One party’s vision for Scotland – five takeaways from the Greens’ report on Scottish Independence

Believe in Scotland will share summaries of main parties’ priorities for an independent Scotland as their proposals are released. 

The Scottish Greens produced the first in a series of “green papers” setting out its vision for an independent Scotland last week, titled: “Independence: For people, for planet“. The Greens are a junior member of Scotland’s government – but the “Bute House Agreement” recognises each party’s “right and duty to set out its own vision of independence”. 

In an independent Scotland, of course, the Greens would set out their policies, like other parties, and put them to the people. The first booklet in the series entitled: “Independence: For People, For Planet” puts the environment and climate change front and centre of the Greens’ agenda. 

Building on Green achievements

The Greens want to build on what they see as their achievements in government.

“We are tackling the climate crisis, with an active travel revolution, an unprecedented £500m Just Transition Fund and record investment to make homes warmer, greener and easier to heat. We are tackling the cost of living crisis, with the rapid rollout of free school meals, the massive expansion of the Scottish Child Payment and unprecedented action to protect tenants with the rent freeze and the eviction ban. But devolution isn’t enough.”

The Green paper argues that with “all the powers of a normal, independent country”, Scotland could achieve a lot more. 

1 Funding a Just Transition

The Scottish Greens argue that an independent Scotland could be a leader on climate change. Currently, Holyrood has no power over the regulation and taxes of the oil and gas sector. 

Under independence, the Scottish Greens would look to ban further fossil fuel exploration and to hasten the transition to green energy, developing capacity in renewables, the grid and energy storage technology such as pumped hydro. They also want to massively increase the effort to insulate homes. The report says: 

“Only with the powers of an independent country can Scotland deliver the radical climate action we need. Currently, power over the oil and gas under Scottish waters sits at Westminster. Holyrood doesn’t have the financial powers we need to properly invest in the transformative green infrastructure we need to tackle the climate crisis.”

2 Increased environmental protection

The UK government is promising a bonfire of EU environmental protections. The Green party believes that will damage Scotland. They argue Holyrood needs the powers of independence to properly protect nature and the environment. 

“With independence, Scotland can undo the damage done by Brexit deregulation and make sure Scotland is a world leader in environmental standards and protection. With a written constitution, Scotland can enshrine rights for nature in law, recognising our responsibility to look after our natural world.”

3 A European Scotland

When independent Scotland rejoins the EU, Scotland’s Greens will look to work with other green parties across Europe on shared priorities such as climate action and social justice. 

“Scotland has always been a European nation. In 2016, we voted overwhelmingly to remain in the European Union – yet despite this, we were dragged out of the EU. With Brexit, we lost our rights to free movement and the ability to live, work and study across Europe.
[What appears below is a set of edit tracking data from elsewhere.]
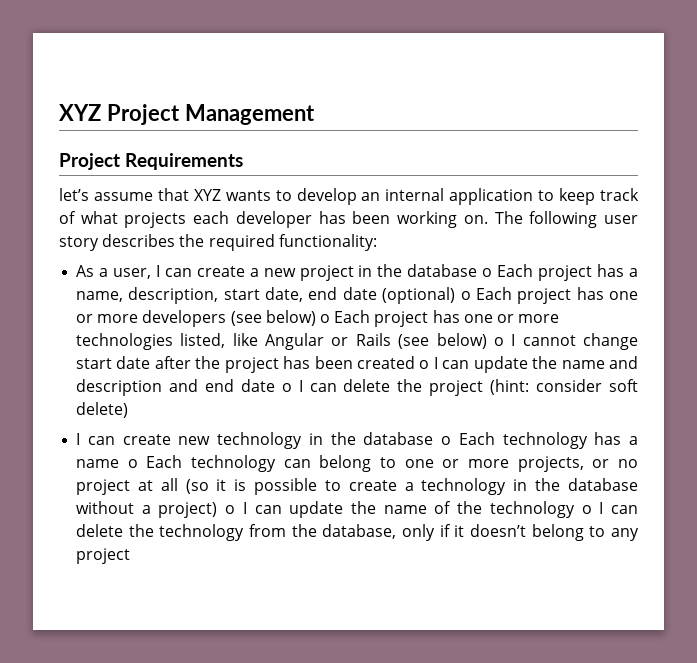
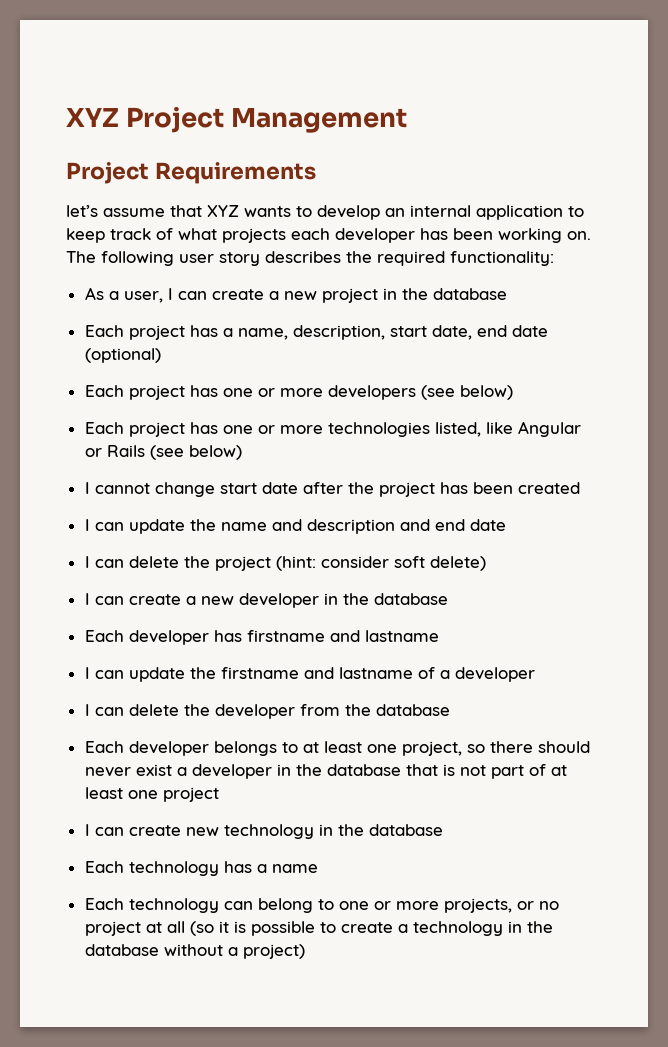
- As a user, I can create a new project in the database o Each project has a name, description, start date, end date (optional) o Each project has one or more developers (see below) o Each project has one or more technologies listed, like Angular or Rails (see below) o I cannot change start date after the project has been created o I can update the name and description and end date o I can delete the project (hint:
+ As a user, I can create a new project in the database
+ Each project has a name, description, start date, end date (optional)
+ Each project has one or more developers (see below)
+ Each project has one or more technologies listed, like Angular or Rails (see below)
+ I cannot change start date after the project has been created
+ I can update the name and description and end date
+ I can delete the project (hint:
+ I can create a new developer in the database
+ Each developer has firstname and lastname
+ I can update the firstname and lastname of a developer
+ I can delete the developer from the database
+ Each developer belongs to at least one project, so there should never exist a developer in the database that is not part of at least one project
- I can create new technology in the database o Each technology has a name o Each technology can belong to one or more projects, or no project at all (so it is possible to create a technology in the database without a project) o I can update the name of the technology o I can delete the technology from the database, only if it doesn’t belong to any project
+ I can create new technology in the database
+ Each technology has a name
+ Each technology can belong to one or more projects, or no project at all (so it is possible to create a technology in the database without a project)

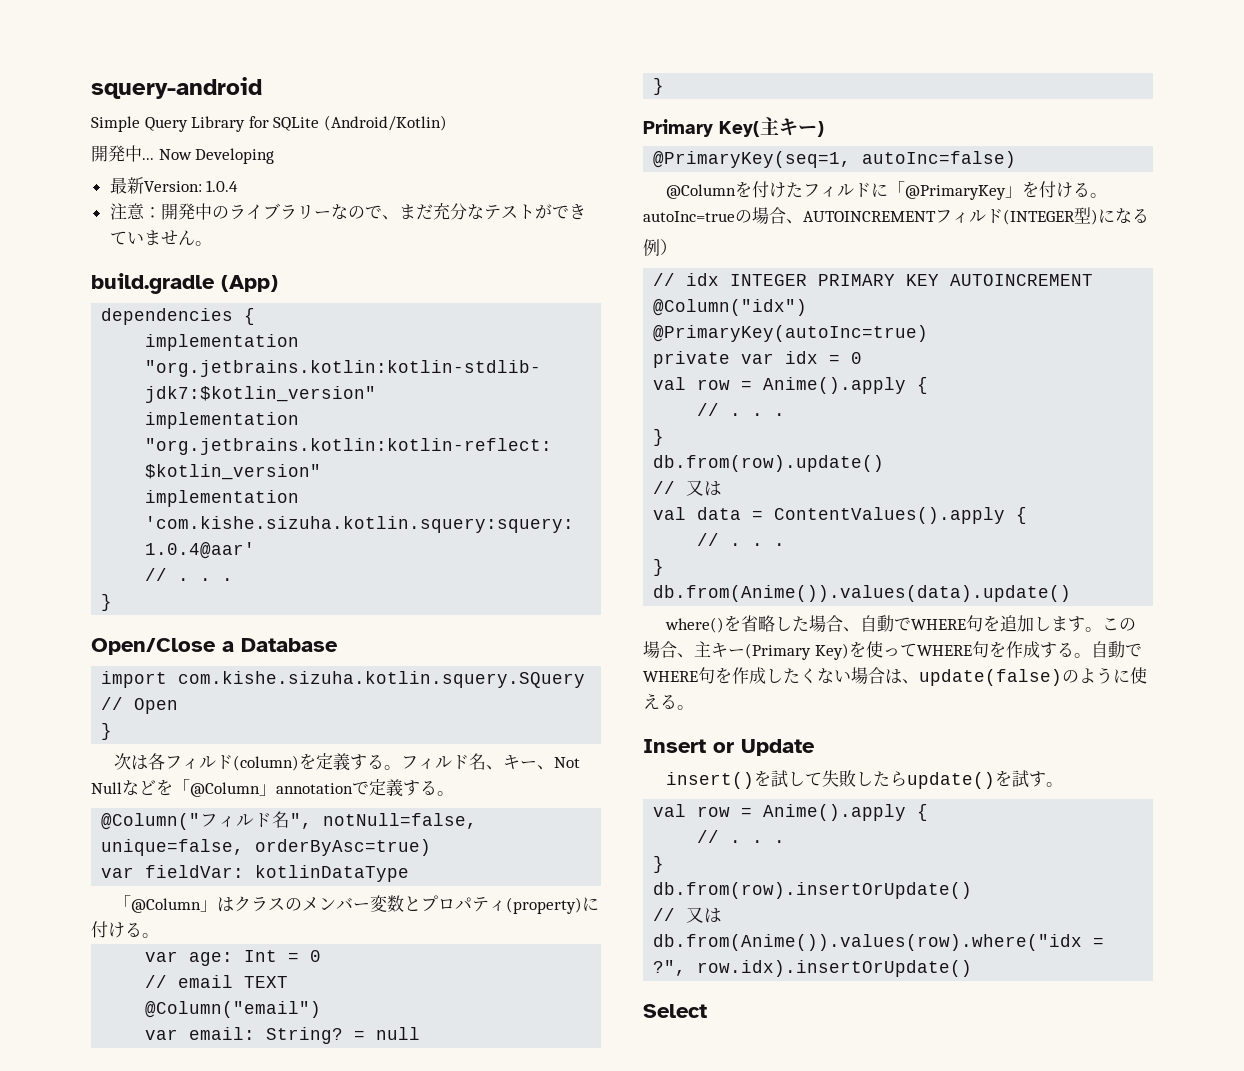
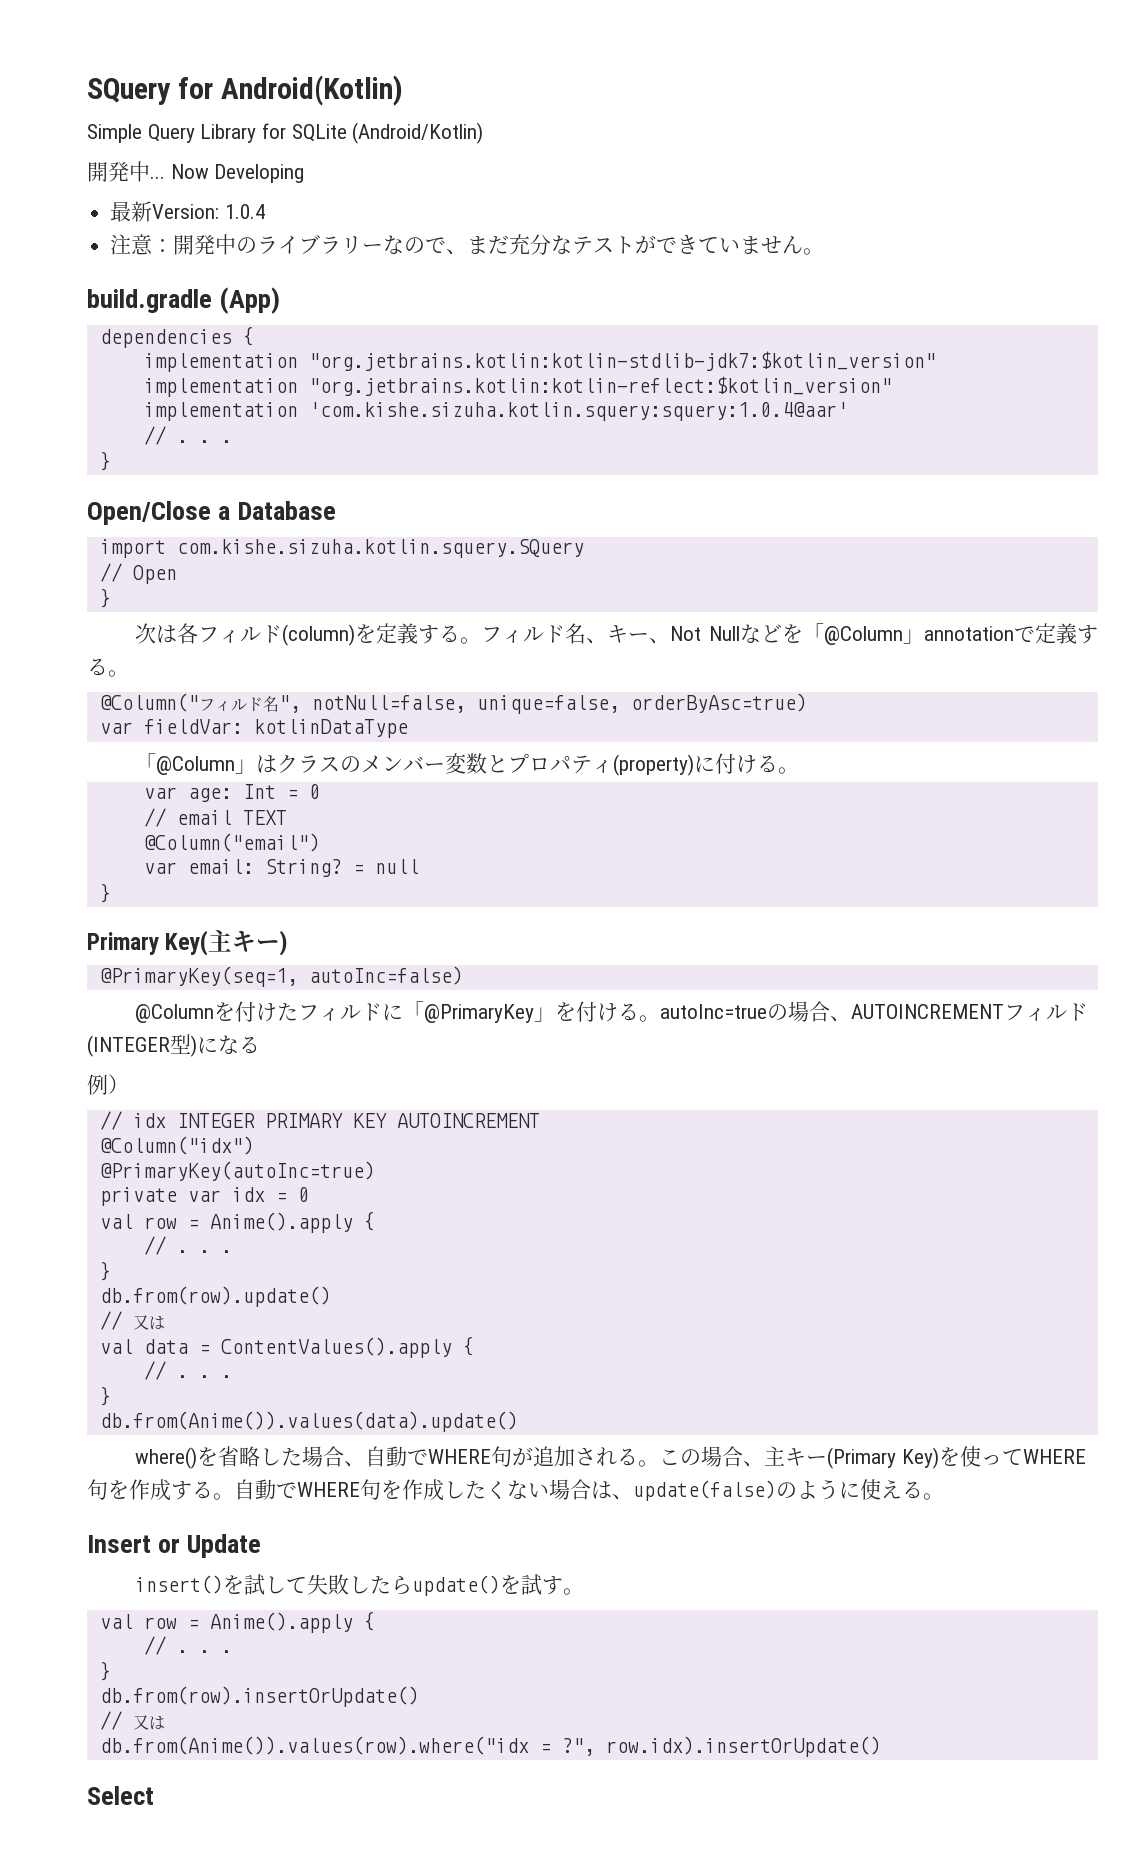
- squery-android
+ SQuery for Android(Kotlin)
- where()を省略した場合、自動でWHERE句を追加します。
+ where()を省略した場合、自動でWHERE句が追加される。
We lost the chance to cooperate across a continent to solve the biggest challenges we face. With independence, Scotland can rejoin the European Union and retake our place in the European family of nations” 

4 A Welcoming Scotland

Scotland currently has no control over immigration. It has an ageing population with an average age of 42, two years older than England, and a low birth rate. But as part of the UK, Scotland has no say over who can come to live and work in Scotland. The Scottish Greens would like to see an independent Scotland reject the “hostile environment” created by the UK government and create its own immigration policy.

“For decades, from the Glasgow Girls to the Kenmure Street protests, people have resisted the racist tactics of successive UK Governments who sought to divide our communities and turn neighbours against one another. With independence, Scotland can end the hostile environment and build a country which is welcoming to all. Scotland can treat refugees and asylum seekers with the respect that they deserve, and we could uphold the Refugee Convention, playing our part in the global community.”

5 A fairer, happier Scotland

The Scottish Greens want to put well-being at the heart of the economy. They support replacing welfare payments with a guaranteed basic income that citizens could not fall below. They would also like to see Scotland move to a four-day working week. They also want to see wages increase.

“Scotland can shift the balance of power in our economy by taxing wealth fairly, protecting trade unions and paying workers what they deserve with a Real Living Wage for all.” 

Devolution is not enough – independent Scotland could do more

The Scottish Greens want to see Scotland become one of the greenest and most climate-conscious countries in the world. 

They argue that in order to create a just transition away from fossil fuels and towards renewables, independence is necessary. It is also a first step to creating a more equal society.

In this paper, the Green Party is setting out a vision for what independence could mean. It is a valuable contribution to the debate.  After independence, Scotland’s people will get to decide on their government and what its priorities are.